# Cost Reduction & Optimisation Tips for Sample Library & Plugin Developers



## pulsedownloader (Jul 13, 2022)

With inflation and recession fears, customers are have less budgets and income is slowing. Here's a number of ways your sample library or plugin company can reduce overheads and run more lean during these times.









Cost Reduction & Optimisation Tips for Sample Library & Plugin Companies - Pulse Downloader


With the current market conditions of excessive inflation, oversaturation of products and recession looming, now more than ever customers are being very careful with their money and beginning to spend less. Across the industry, many companies are seeing reduced customer spending and thus reduced...




pulsedownloader.com





(This article is aimed at sample library / plugin developers so may not be of interest to you if you're not involved in that)


----------



## jbuhler (Jul 13, 2022)

pulsedownloader said:


> With inflation and recession fears, customers are have less budgets and income is slowing. Here's a number of ways your sample library or plugin company can reduce overheads and run more lean during these times.
> 
> 
> 
> ...


Is it true that income is slowing? Or is the same spending just dispersed across more products so income per product is down? Is it down? (I’m not even sure where you’d find industry-wide statistics on sales of VIs and plugins.)


----------



## pulsedownloader (Jul 13, 2022)

We surveyed multiple brands and stores and they confirmed that they have seen a definitive decline in revenue since March when the Ukraine crisis happened (resulting in increased fuel costs) and when inflation figures were published.


----------



## jbuhler (Jul 13, 2022)

pulsedownloader said:


> We surveyed multiple brands and stores and they confirmed that they have seen a definitive decline in revenue since March when the Ukraine crisis happened (resulting in increased fuel costs) and when inflation figures were published.
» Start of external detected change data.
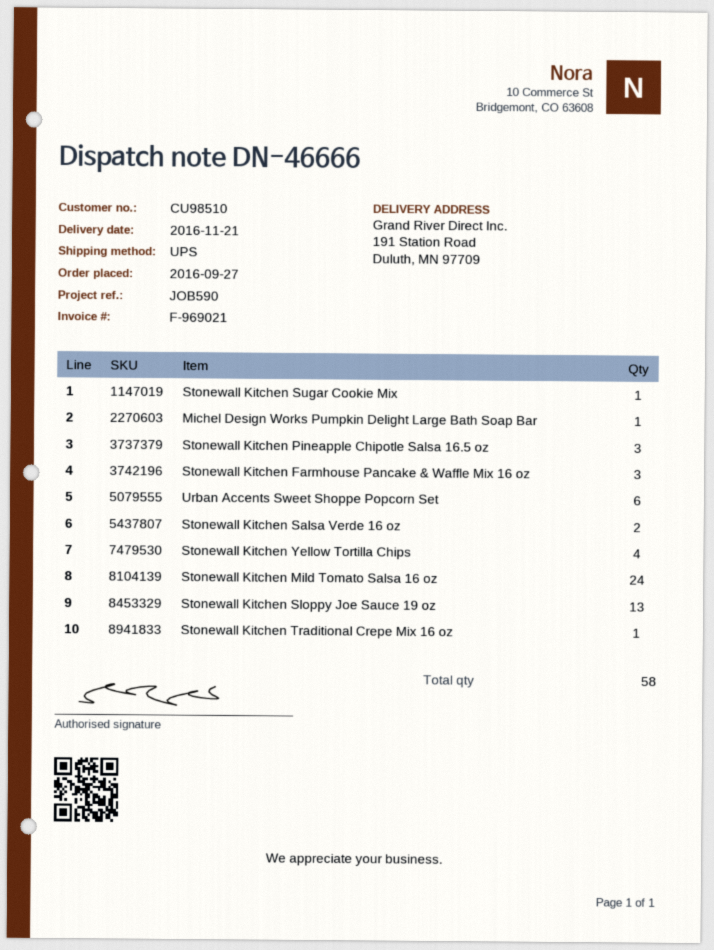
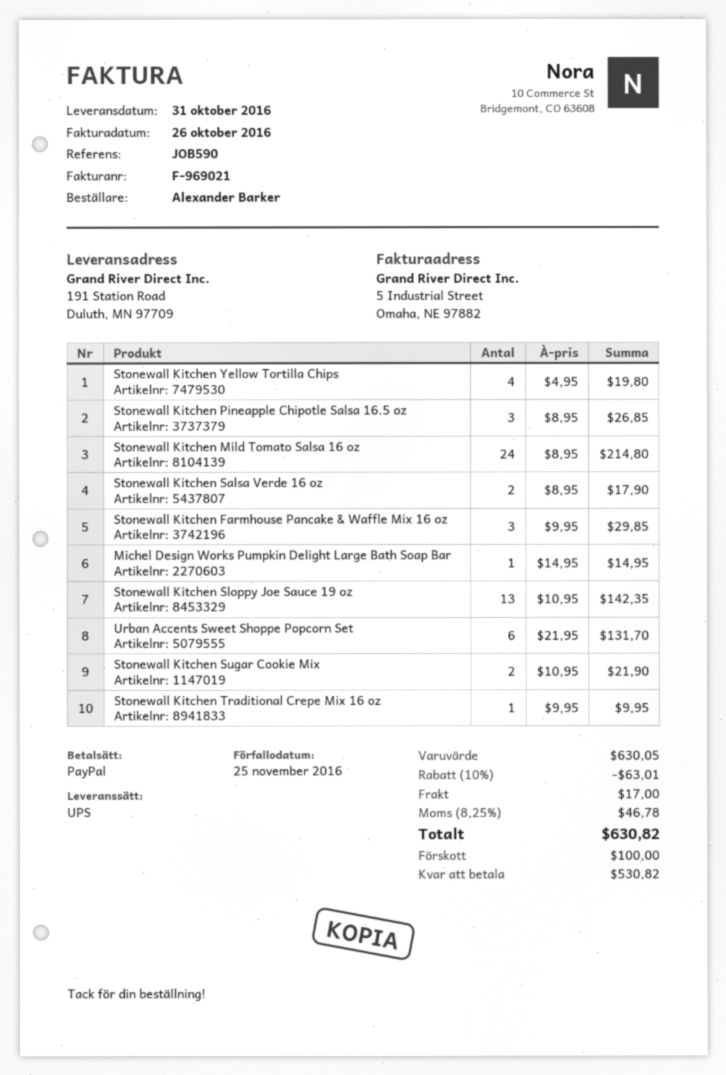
delivery date: 2016-11-21 -> 2016-10-31
Stonewall Kitchen Sugar Cookie Mix: 1 -> 2

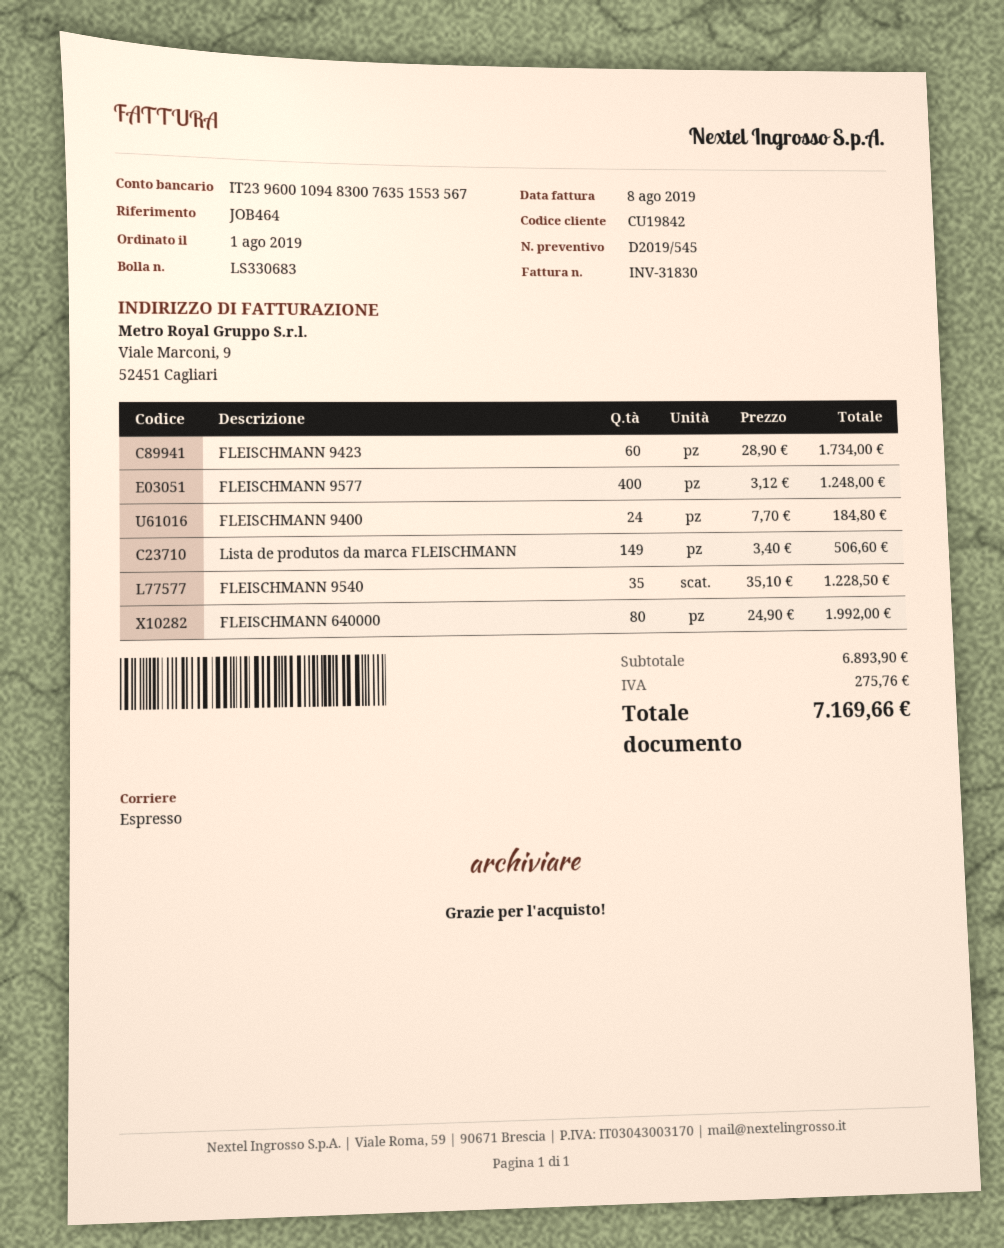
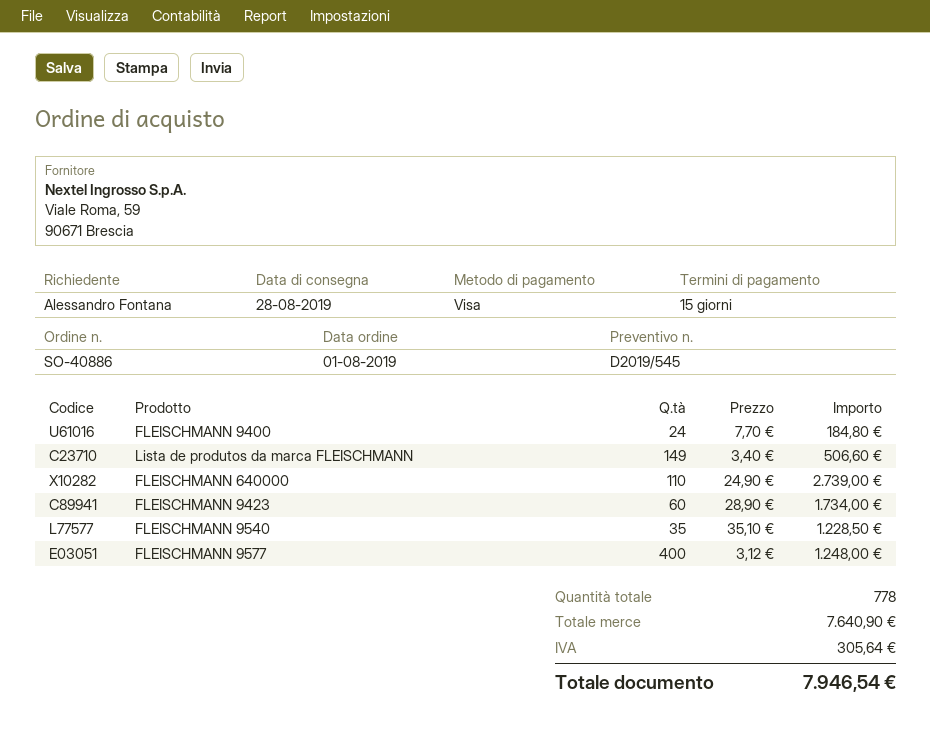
FLEISCHMANN 640000: 80 x 24.90 = 1992.00 -> 110 x 24.90 = 2739.00
subtotal: 6893.90 -> 7640.90
tax: 275.76 -> 305.64
total: 7169.66 -> 7946.54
Interesting! I’ve noticed the increased frequency and depth of sales of course but thought that was likely due to market saturation more than overall spending being down.


----------



## pulsedownloader (Jul 13, 2022)

jbuhler said:


> Interesting! I’ve noticed the increased frequency and depth of sales of course but thought that was likely due to market saturation more than overall spending being down.


Yes some companies are taking it to the extreme with 4 emails per day


----------



## Daren Audio (Jul 14, 2022)

The tech sector is laying off and rescinding job offers. And that tends to spill over to other industry sectors as well. That's a not a good sign. 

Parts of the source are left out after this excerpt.